Your objective
Leave out the pictures and copy everything else in the entries exactly.

Record excerpts
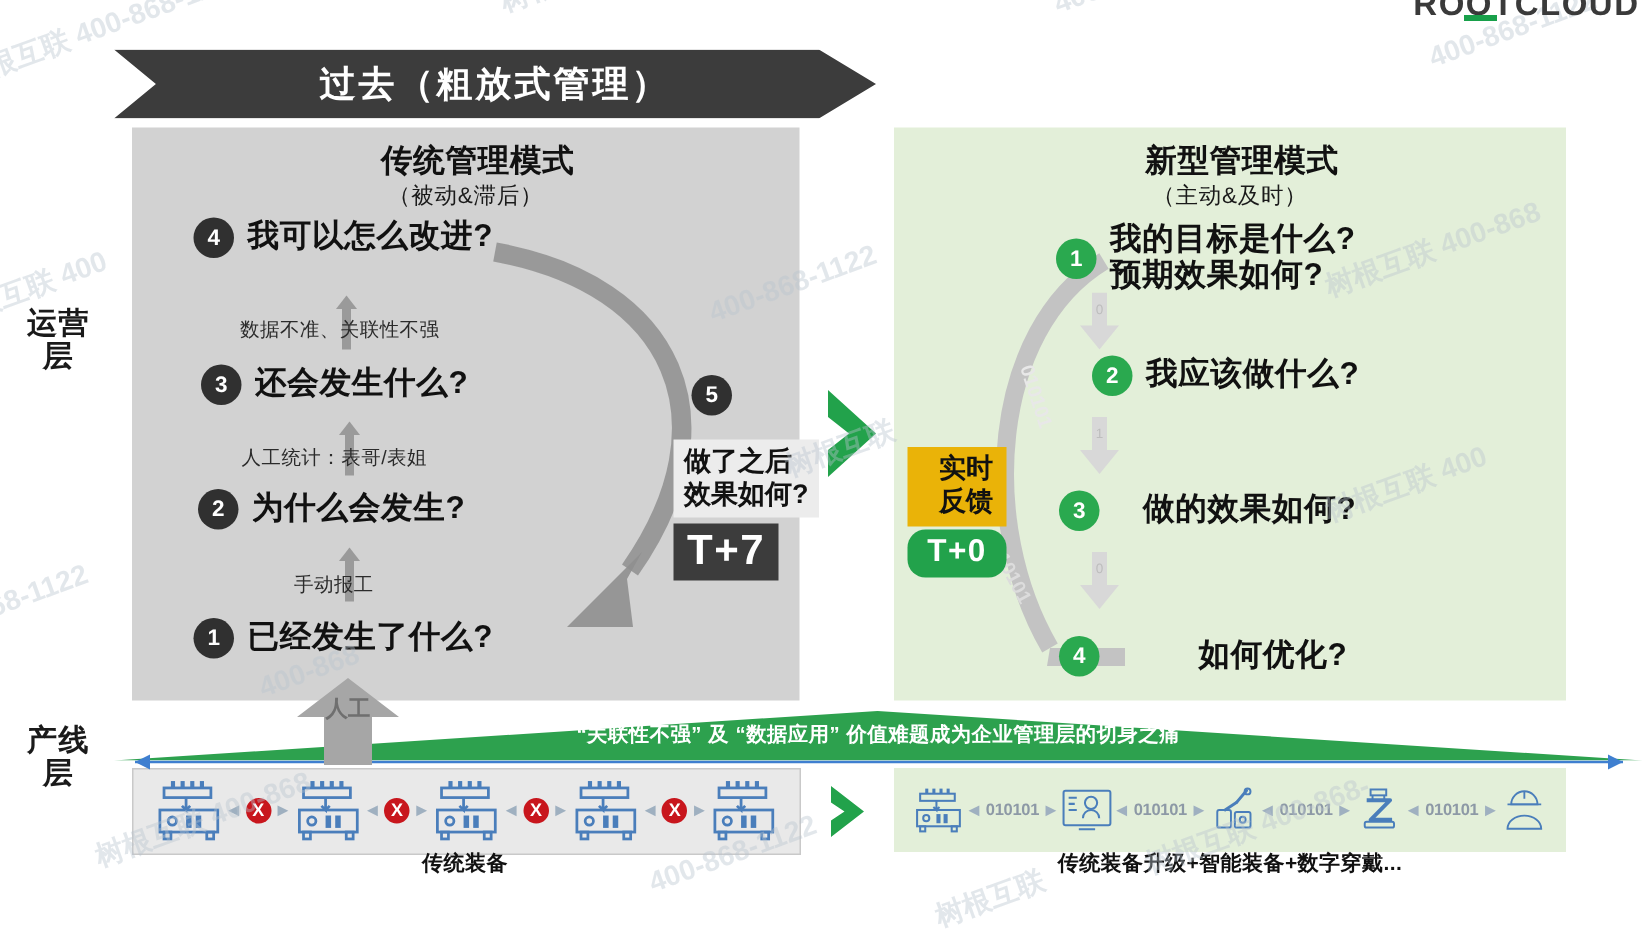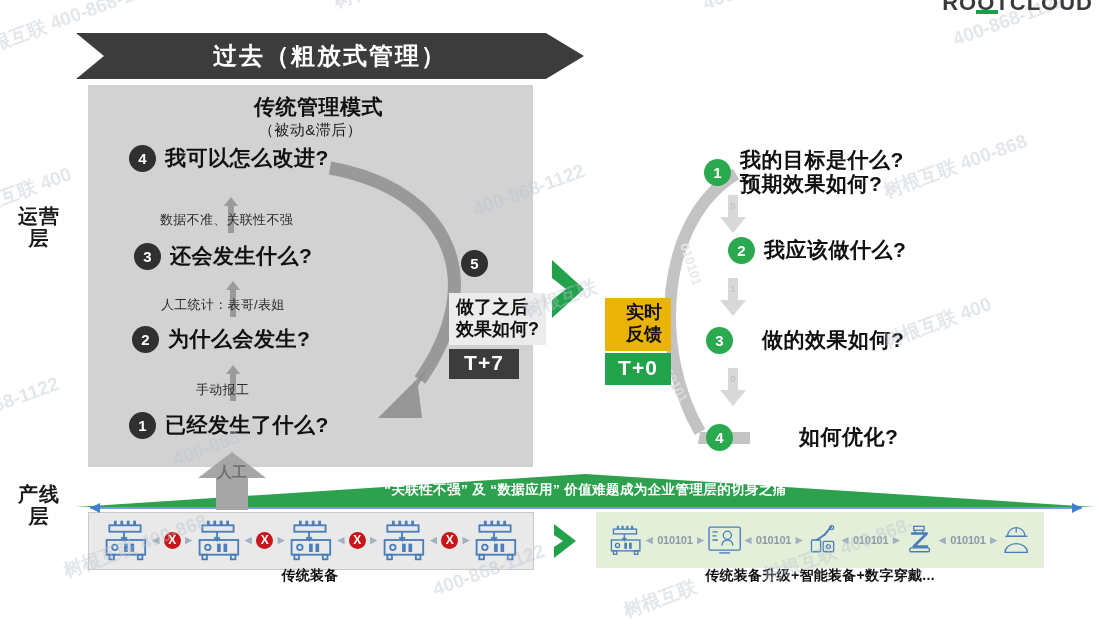--- a/index.html
+++ b/index.html
@@ -238,6 +238,10 @@
     <div class="tag">T+7</div>
   </div>
 
+  <div class="panel" id="panel-now">
+    <div class="panel-title">新型管理模式</div>
+    <div class="panel-sub">（主动&amp;及时）</div>
+  </div>
 
   <svg id="loop-right" viewBox="0 0 140 310">
     <path d="M 96 24 C 20 70, 12 200, 60 282" fill="none" stroke="#c3c3c3" stroke-width="12" stroke-linecap="butt"></path>

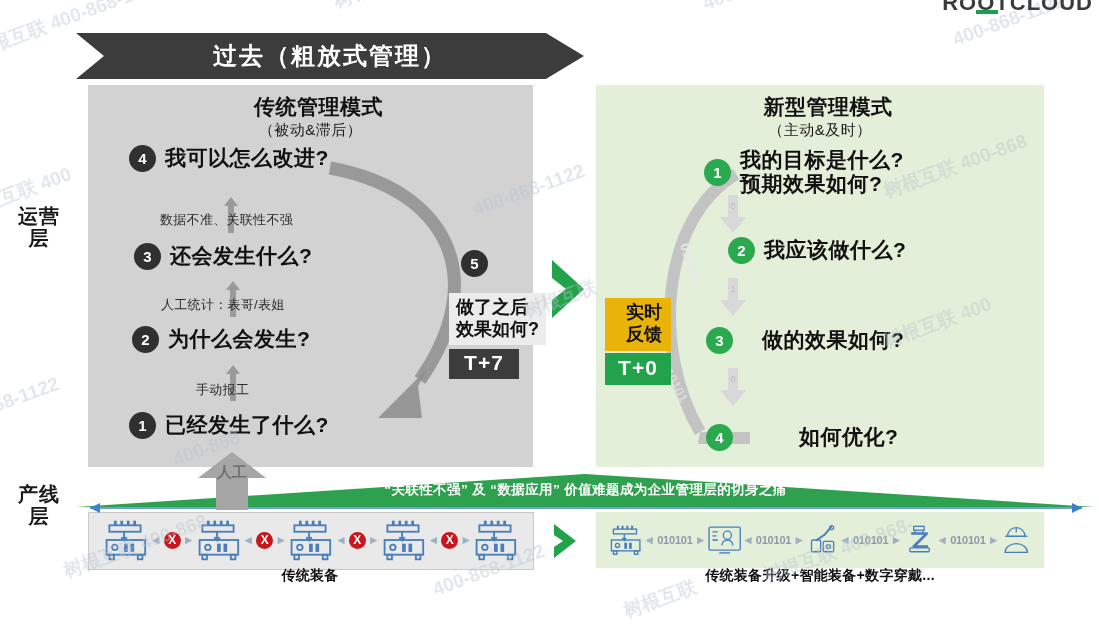--- a/index.html
+++ b/index.html
@@ -109,7 +109,7 @@
     margin-left:12px;}
   #callout5 .box{background:#ececec;padding:4px 7px 5px 7px;margin-top:16px;}
   #callout5 .box .t{font-size:18px;font-weight:700;color:#111;line-height:1.2;white-space:pre-line;}
-  #callout5 .tag{margin-top:4px;background:#3c3c3c;color:#fff;font-size:21px;font-weight:700;
+  #callout5 .tag{margin-top:4px;background:#3c3c3c;color:#fff;font-size:28px;font-weight:700;
     text-align:center;padding:2px 0 4px 0;width:70px;letter-spacing:1px;}
 
   

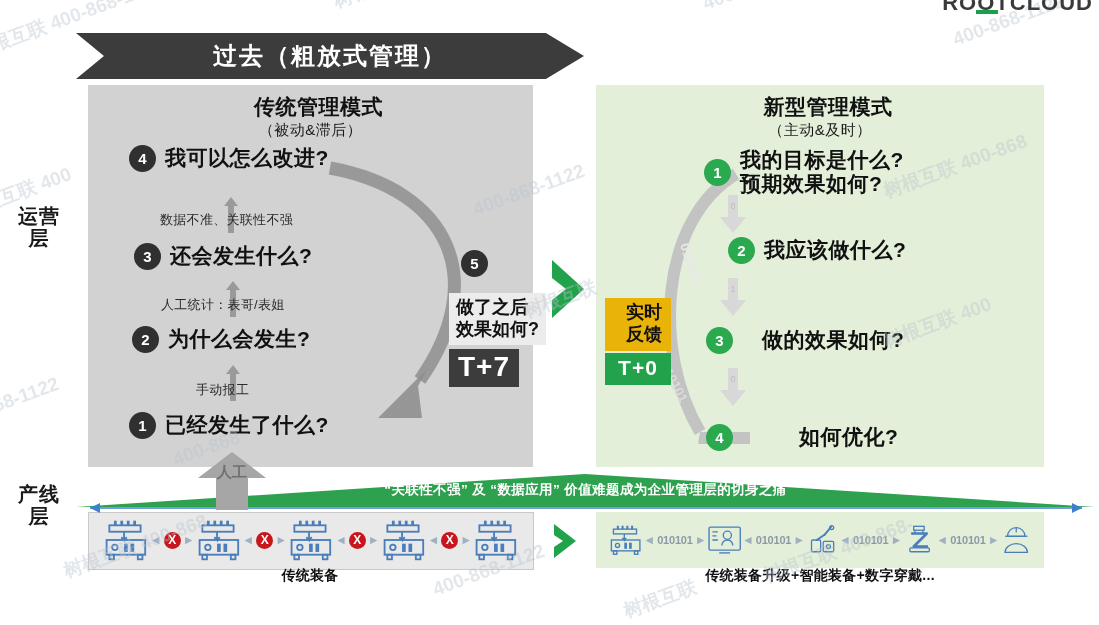--- a/index.html
+++ b/index.html
@@ -117,7 +117,7 @@
   #callout-rt .box{background:#eab308;padding:4px 6px 5px 18px;}
   #callout-rt .box .t{font-size:18px;font-weight:700;color:#111;line-height:1.22;white-space:pre-line;text-align:center;}
   #callout-rt .tag{margin-top:2px;background:#22a24b;color:#fff;font-size:21px;font-weight:700;
-    text-align:center;padding:3px 0 5px 0;letter-spacing:1px;}
+    text-align:center;padding:3px 0 5px 0;letter-spacing:1px;border-radius:12px;}
 
   
   #loop-right{position:absolute;left:640px;top:150px;width:140px;height:310px;z-index:8;}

Exercise answer
--- a/index.html
+++ b/index.html
@@ -238,6 +238,10 @@
     <div class="tag">T+7</div>
   </div>
 
+  <div class="panel" id="panel-now">
+    <div class="panel-title">新型管理模式</div>
+    <div class="panel-sub">（主动&amp;及时）</div>
+  </div>
 
   <svg id="loop-right" viewBox="0 0 140 310">
     <path d="M 96 24 C 20 70, 12 200, 60 282" fill="none" stroke="#c3c3c3" stroke-width="12" stroke-linecap="butt"></path>

--- a/index.html
+++ b/index.html
@@ -109,7 +109,7 @@
     margin-left:12px;}
   #callout5 .box{background:#ececec;padding:4px 7px 5px 7px;margin-top:16px;}
   #callout5 .box .t{font-size:18px;font-weight:700;color:#111;line-height:1.2;white-space:pre-line;}
-  #callout5 .tag{margin-top:4px;background:#3c3c3c;color:#fff;font-size:21px;font-weight:700;
+  #callout5 .tag{margin-top:4px;background:#3c3c3c;color:#fff;font-size:28px;font-weight:700;
     text-align:center;padding:2px 0 4px 0;width:70px;letter-spacing:1px;}
 
   

--- a/index.html
+++ b/index.html
@@ -117,7 +117,7 @@
   #callout-rt .box{background:#eab308;padding:4px 6px 5px 18px;}
   #callout-rt .box .t{font-size:18px;font-weight:700;color:#111;line-height:1.22;white-space:pre-line;text-align:center;}
   #callout-rt .tag{margin-top:2px;background:#22a24b;color:#fff;font-size:21px;font-weight:700;
-    text-align:center;padding:3px 0 5px 0;letter-spacing:1px;}
+    text-align:center;padding:3px 0 5px 0;letter-spacing:1px;border-radius:12px;}
 
   
   #loop-right{position:absolute;left:640px;top:150px;width:140px;height:310px;z-index:8;}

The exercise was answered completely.